ヤコブから贈り物を受け取ったエサウは、「さあ、一緒に出かけよう。わたしが先導するから」と言いました。しかし、ヤコブはこう言って辞退します。「御主人様。御存じのように、子供たちはか弱く、わたしも羊や牛の子に乳を飲ませる世話をしなければなりません。群れは、一日でも無理に追い立てるとみな死んでしまいます。どうか御主人様、僕におかまいなく先にお進みください。わたしは、ここにいる家畜や子供たちの歩みに合わせてゆっくり進み、セイルの御主人様のもとへ参りましょう」。これに対してエサウはこう言いました。「では、わたしが連れている者を何人か、お前のところに残しておくことにしよう」。エサウは、護衛として何人かの男たちを残しておこうというのですが、ヤコブはそれも辞退します。「いいえ。それには及びません。御好意だけで十分です」。このようにヤコブが答えたので、エサウはその日セイルへの道を帰っていきました。他方、ヤコブはスコトへ行ったのでありました。ヤコブは、14節で、「わたしは、ここにいる家畜や子供たちの歩みに合わせてゆっくり進み、セイルの御主人様のもとへ参りましょう」と言っておりましたが、セイルには行かず、スコトへ行ったのです。おそらく、ヤコブは、初めからエサウの住んでいるセイルに行くつもりはなかったのだと思います。そして、このことはヤコブとのやり取りから、エサウもうすうす気づいていたのではないかと思います。和解したからと言って、一緒に住む必要はないわけでありまして、互いに離れて、それぞれの人生を生きる方がよいのです。特に、それぞれに所帯をもっているならなおさらのことであります。また、ヤコブは約束の地カナンを目指して帰って来たわけですから、ヨルダン川の東側のセイルの地に住むことなど考えられなかったと思います。それで、ヤコブはスコトへ行き、自分の家を建て、家畜の小屋を作ったのです。その場所は、ヤコブが小屋を作ったことに因んで、スコトと呼ばれるようになったのでありました。

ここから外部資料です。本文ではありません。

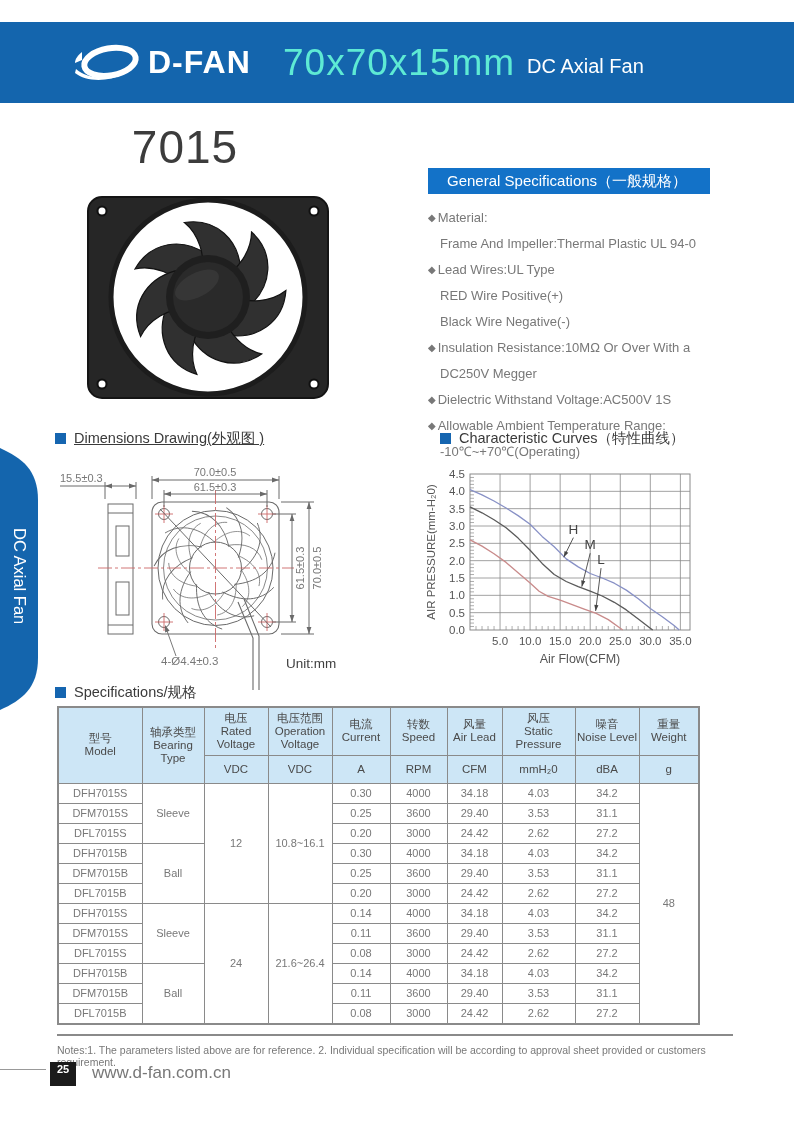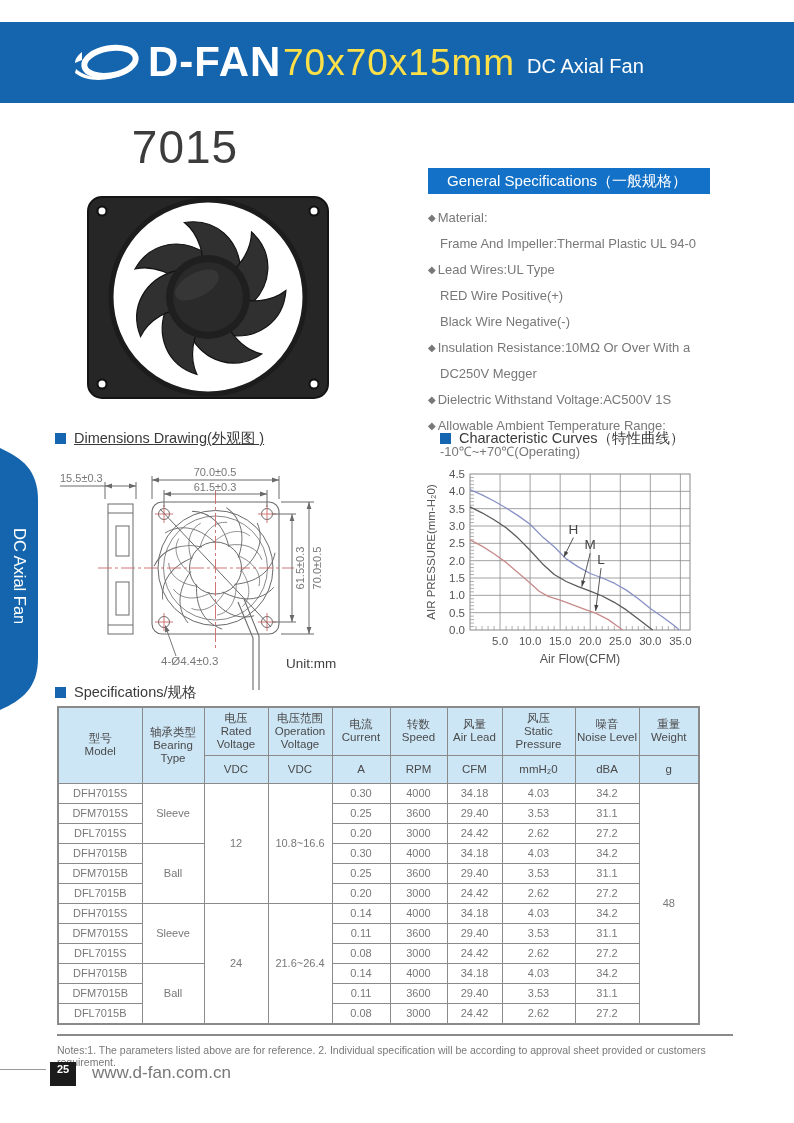--- a/index.html
+++ b/index.html
@@ -8,7 +8,7 @@
   
   .band{position:absolute;left:0;top:22px;width:794px;height:81px;background:#1465ad;}
   .brand{position:absolute;left:72px;top:16px;display:flex;align-items:center;}
-  .brand-name{color:#fff;font-size:42px;font-weight:bold;letter-spacing:1px;margin-left:2px;}
+  .brand-name{color:#fff;font-size:32px;font-weight:bold;letter-spacing:1px;margin-left:2px;}
   .band-title{position:absolute;left:283px;top:0;height:81px;display:flex;align-items:center;}
   .size-title{color:#fde047;font-size:37px;letter-spacing:1px;}
   .sub-title{color:#fff;font-size:20px;margin-left:12px;padding-top:8px;}

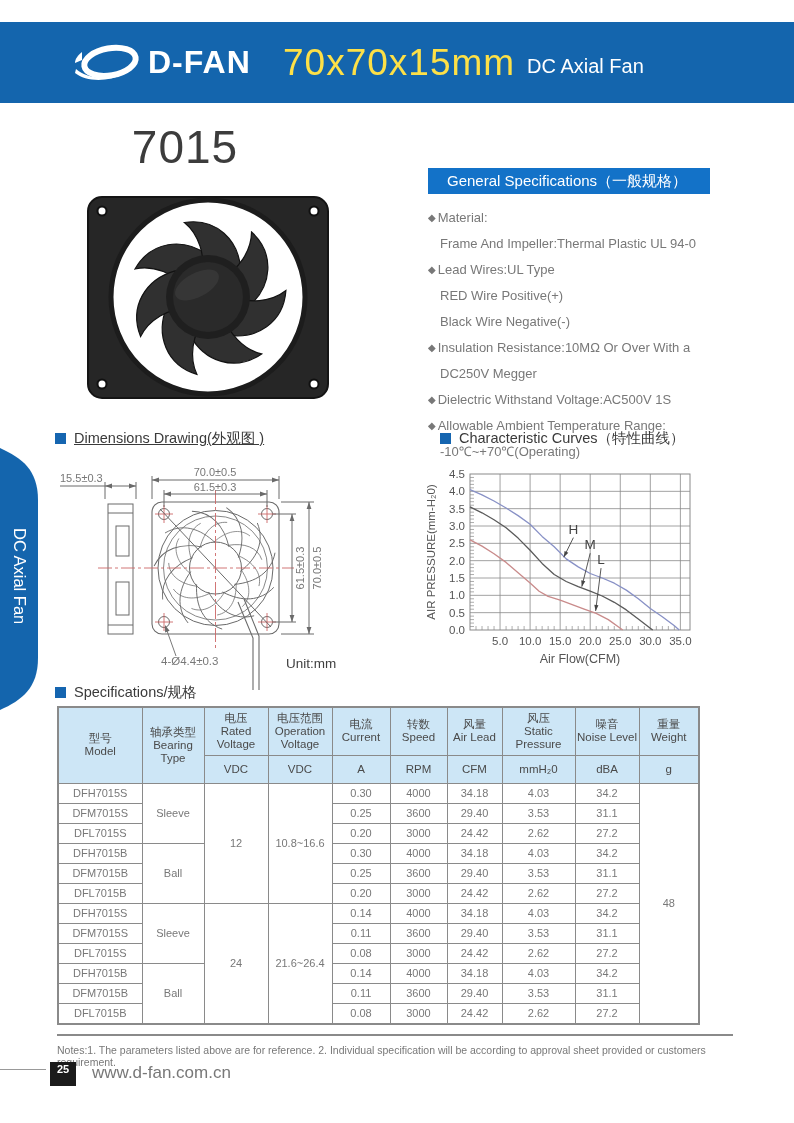--- a/index.html
+++ b/index.html
@@ -10,7 +10,7 @@
   .brand{position:absolute;left:72px;top:16px;display:flex;align-items:center;}
   .brand-name{color:#fff;font-size:32px;font-weight:bold;letter-spacing:1px;margin-left:2px;}
   .band-title{position:absolute;left:283px;top:0;height:81px;display:flex;align-items:center;}
-  .size-title{color:#fde047;font-size:37px;letter-spacing:1px;}
+  .size-title{color:#5eead4;font-size:37px;letter-spacing:1px;}
   .sub-title{color:#fff;font-size:20px;margin-left:12px;padding-top:8px;}
   
   .series{position:absolute;left:100px;top:120px;width:170px;text-align:center;

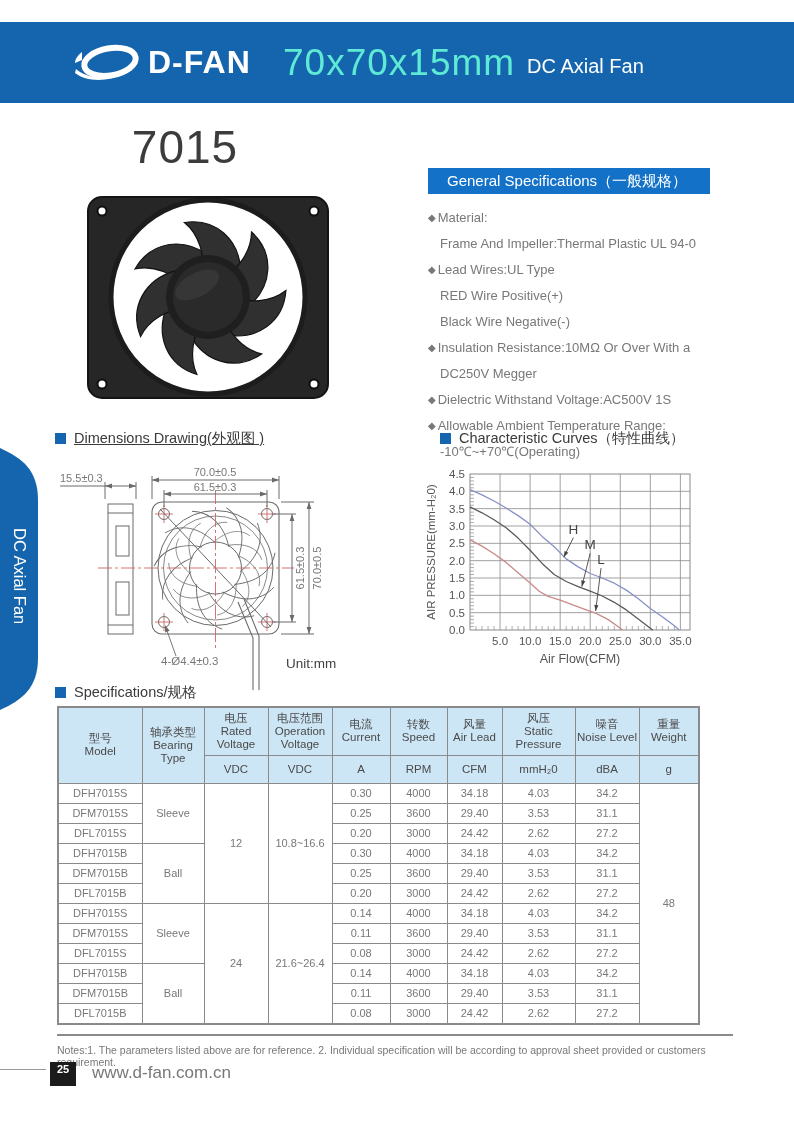--- a/index.html
+++ b/index.html
@@ -406,7 +406,7 @@
             <td class="model">DFH7015S</td>
             <td rowspan="3">Sleeve</td>
             <td rowspan="6">12</td>
-            <td rowspan="6">10.8~16.6</td>
+            <td rowspan="6">10.8~16.1</td>
             <td>0.30</td>
             <td>4000</td>
             <td>34.18</td>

スコトに何年間か滞在した後、ヤコブはヨルダン川西岸のカナン地方にあるシケムの町に着き、その町のそばで宿営しました。こうして、ヤコブはパダン・アラムの地からカナンの地へと無事に帰って来ることができたのです。主なる神は、パダン・アラムにいるヤコブに、「あなたは、あなたの故郷である先祖の土地に帰りなさい。わたしはあなたと共にいる」と言われましたが、そのお言葉どおり、ヤコブは無事に、先祖の土地であるカナンへと帰ることができたのです。ヤコブは、天幕を張った土地の一部を、シケムの父ハモルの息子たちから百ケシタで買い取り、そこに祭壇を建てて、それをエル・エロヘ・イスラエルと呼びました。「エル・エロヘ・イスラエル」とは、「エルはイスラエルの神」という意味であります。「エル」とはカナン地方の最高神でありましたが、その「エルこそ、イスラエルの神である」とヤコブは言ったのです。

ヤコブとエサウとの再会を物語る今夕の御言葉が、神礼拝で終わっていることは、象徴的なことであります。イエスさまは、山上の説教において、次のようにお語りになりました。「だから、あなたが祭壇に供え物を献げようとし、兄弟が自分に反感を持っているのをそこで思い出したなら、その供え物を祭壇の前に置き、まず行って兄弟と仲直りをし、それから帰って来て、供え物を献げなさい」(マタイ5:23、24)。今夕の御言葉は、その具体例とも言える御言葉であります。ヤコブはカナンの地において神さまを礼拝する前に、兄エサウと和解する必要があったのです。そして、ヤコブは兄エサウと和解することによって、イスラエルの神こそ神であられると告白し、御名をほめたたえたのであります。なぜなら、イスラエルの神こそが、敵意という隔ての壁を取り壊し、人と人とを和解させてくださる御方であるからです(エフェソ2:14参照)。